My ignorant senses were thinking the beer contained something fragrantly spicy, maybe ginger, hopped with something lemony and a touch of herby bitterness, underpinned with a bit of malty sweetness. In fact, what I’ve been tasting is nothing of the kind: according to the brewery’s description ‘a malt bill of Munich and Caramalt gives this beer the malty backbone it requires to play off the crisp notes from the cardamom and coriander’. Coriander is a fairly well used ingredient in brewing, particularly for Belgian wheat beers, lending some crisp, lemony spice notes to beers. We use it quite a lot in home brewing. Cardamom is less common, but we did feature a beer that celebrates it in a light ale designed to accompany curries. This is now the second cardamom spice beer I’ve tried and, for me, it has a 100% success rate so far. It’s a fragrant spice, probably responsible for that gingery mis-diagnosis, and suits the slightly sweet feel of this beer.

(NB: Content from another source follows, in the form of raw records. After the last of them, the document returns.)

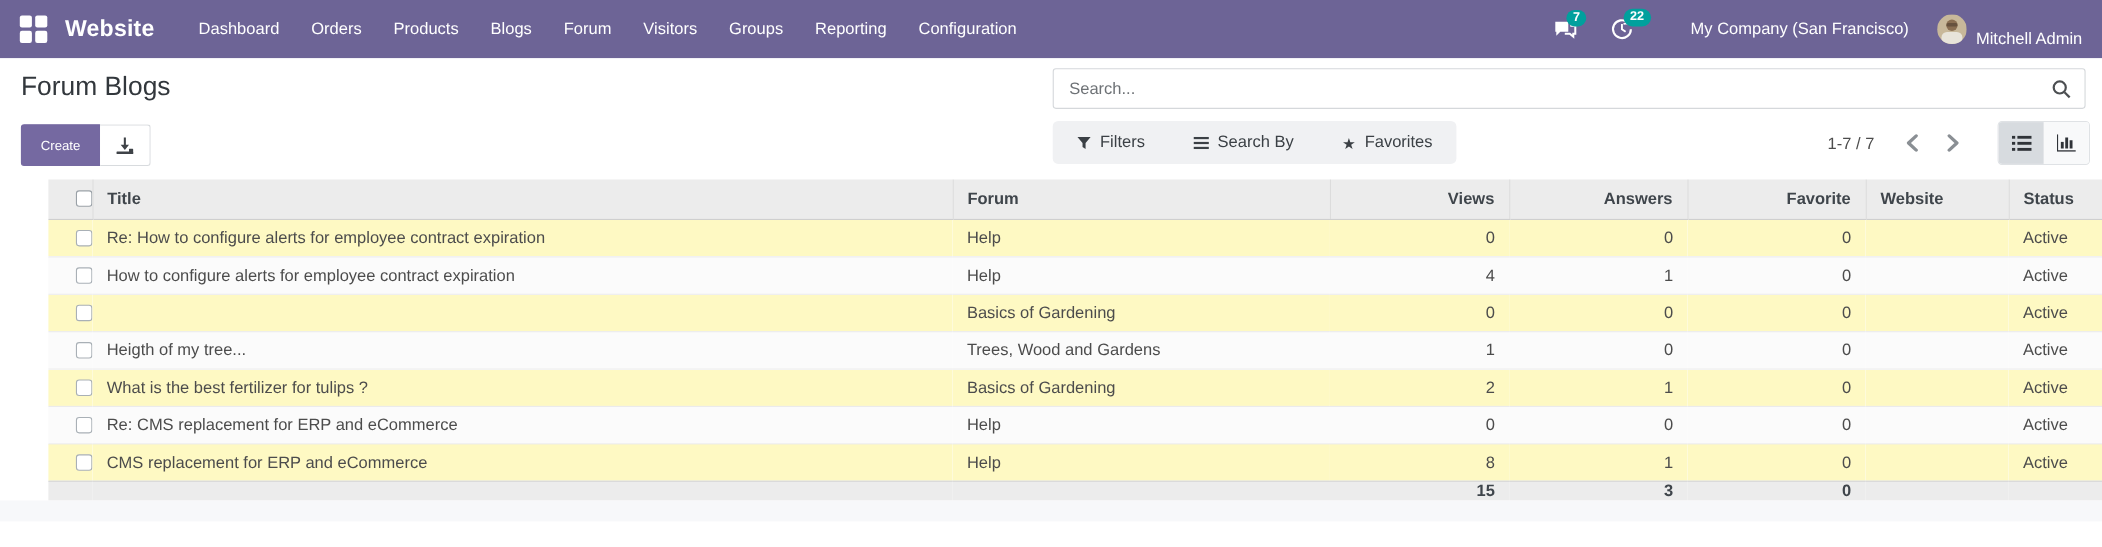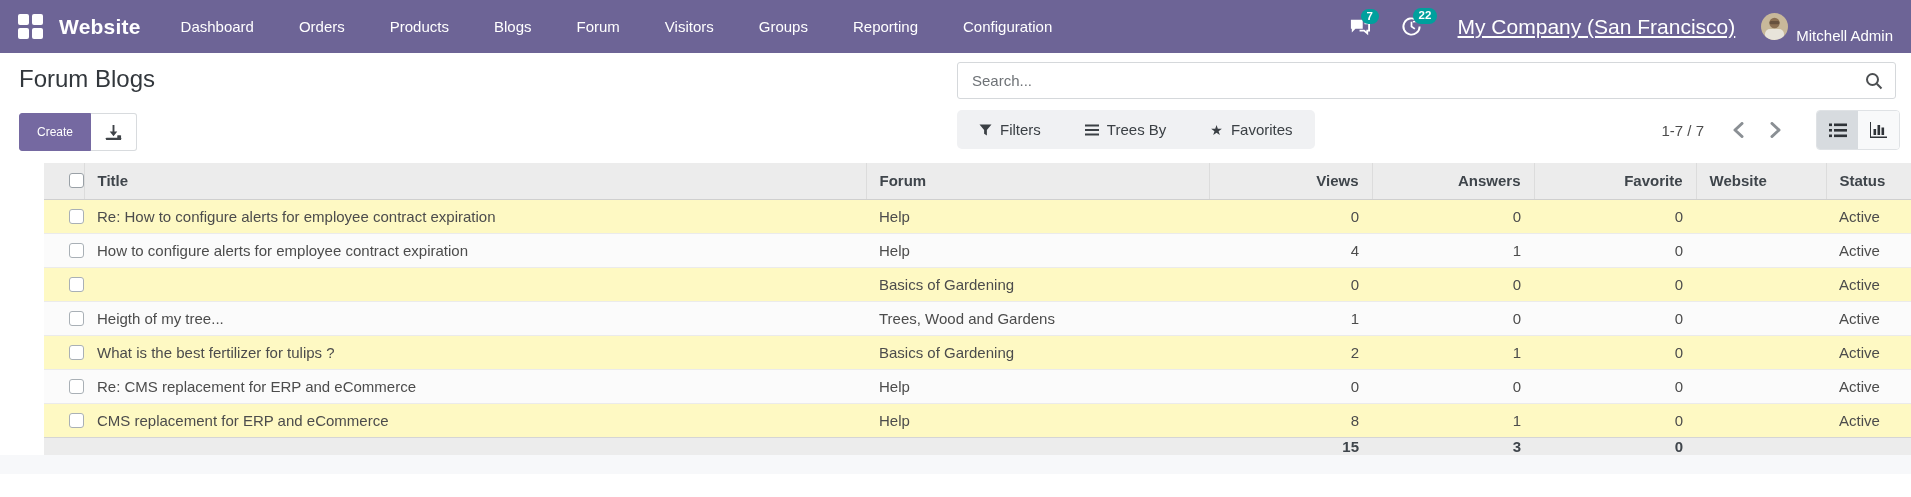"Dashboard" .nav-menu { gap: 45px -> 29px }
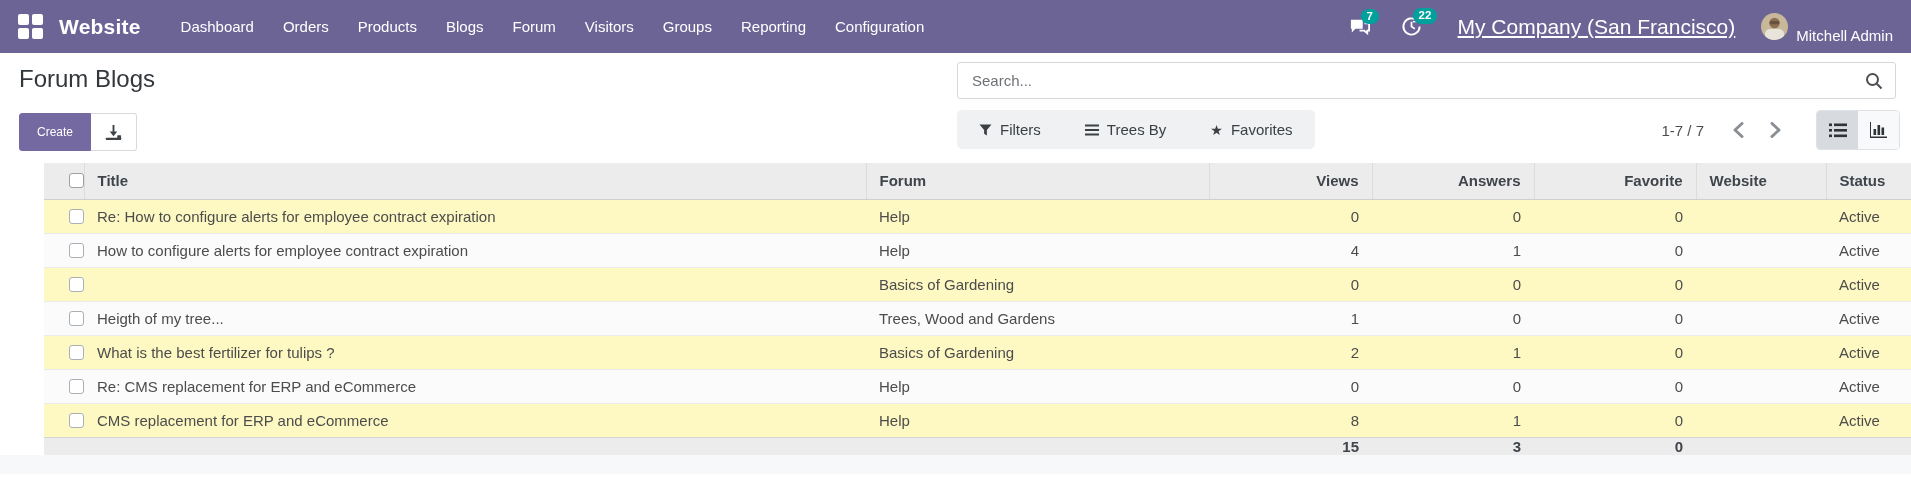"My Company (San Francisco)" .company { font-size: 21px -> 15px; margin: 0 26px 0 6px -> 0 26px 0 22px; text-decoration: underline -> none }
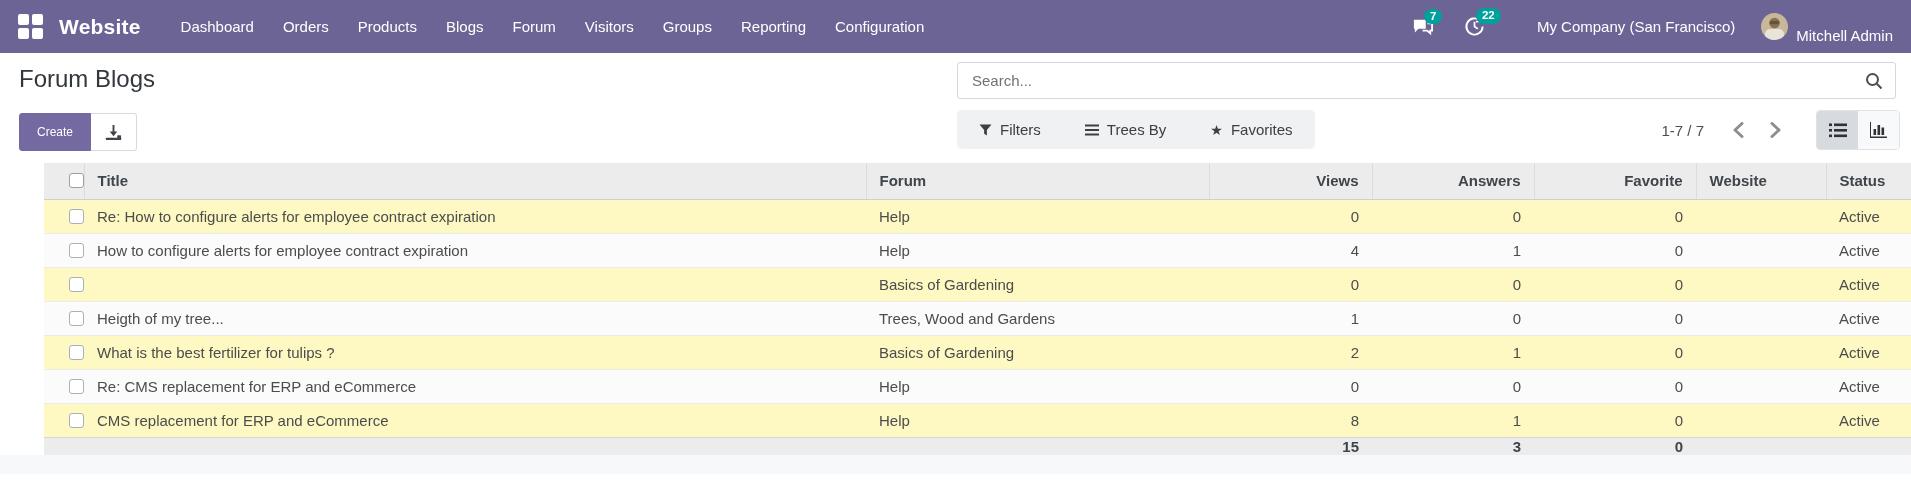"Trees By" span { text: Trees -> Search }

As for that sweetness, it apparently comes from ‘generous quantities of Indian Jaggery sugar, made from the flowers of the palm.’ They’ve lost me there but, hey, it works. It’s evident that many of the flavour characteristics come from these less obvious ingredients, rather than a combination of trendy hops or any funky yeasts, and it’s great that the resulting booze is such a surprising pleasure to drink. But, above all it is still, most definitely, beer.
‘India’ is quite obviously a reference to the country of inspiration, and nothing to do with Indian Pale Ales, so now I’m intrigued to find out what the rest of the ‘world series’ offers. I still don’t know why the label features an ape in a spacesuit but I guess, like the beer, it’s unusual, unexpected, and I like it.